In that case you could perhaps consider tweaking various parameters in
your postgresql.conf - with an ideal setup the switch should happen when
the costs are roughly equal.

Have you gone through the information here:
http://www.varlena.com/varlena/GeneralBits/Tidbits/perf.html
http://www.varlena.com/varlena/GeneralBits/Tidbits/annotated_conf_e.html

Also, if table rows are regularly DELETEd or UPDATEd then you will need
to ensure it is regularly vacuumed. Does a "VACUUM VERBOSE tablex" show
a large number of dead tuples? Are you running pg_autovacuum? Do you
get similar results immediately after a "VACUUM FULL ANALYZE tablex"?

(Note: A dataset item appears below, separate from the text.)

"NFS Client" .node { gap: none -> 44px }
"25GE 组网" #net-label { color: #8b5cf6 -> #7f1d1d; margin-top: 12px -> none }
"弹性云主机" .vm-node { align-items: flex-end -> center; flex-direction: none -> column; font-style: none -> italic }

Possibly there is an uneven distribution of rows in the table. You
could consider increasing the statistics target:
ALTER TABLE tablex ALTER COLUMN "Date" SET STATISTICS;
ANALYZE tablex;

> > - Is this supposed to be a slice of midnight to 6pm, for each day
> > between 28 June and 4 July? If you want a continuous period from
> > Midnight 28 June -> 6pm 4 July you're better to have a single timestamp
> > field.
> > - It is unlikely that the , "Time" on your index is adding much to your
> > selectivity, and it may be that you would be better off without it.
>
> Yes, we've figured out that index on Date + Time is rather useless.
> Thanks for the tip, we've created index upon Date column instead and
> it should be enough.

It may be that you are better with a single timestamp column with an
index on it in any case, if you want the data sorted in timestamp order.
Then you can ORDER BY <timestamp> as well, which will encourage the
index use further (although this advantage tends to get lost with the
DISTINCT). You can still access the time part for a separate comparison
just with a cast.

> > - the DISTINCT can screw up your results, and it usually means that the
> > SQL is not really the best it could be. A _real_ need for DISTINCT is
> > quite rare in my experience, and from what I have seen it adds overhead
> > and tends to encourage bad query plans when used unnecessarily.
>
> What do you mean? The reason for which there's DISTINCT in that query is
> because I want to know how many unique rows is in the table.
> Do you suggest selecting all rows and doing "DISTINCT"/counting
> on the application level?

That's fine, I've just seen it used far too many times as a substitute
for having an extra join, or an application that should only be
inserting unique rows in the first place. Things like that. It's just
one of those things that always sets off alarm bells when I'm reviewing
someone else's work, and on most of these occasions it has not been
justified when reexamined.

Cheers,
Andrew.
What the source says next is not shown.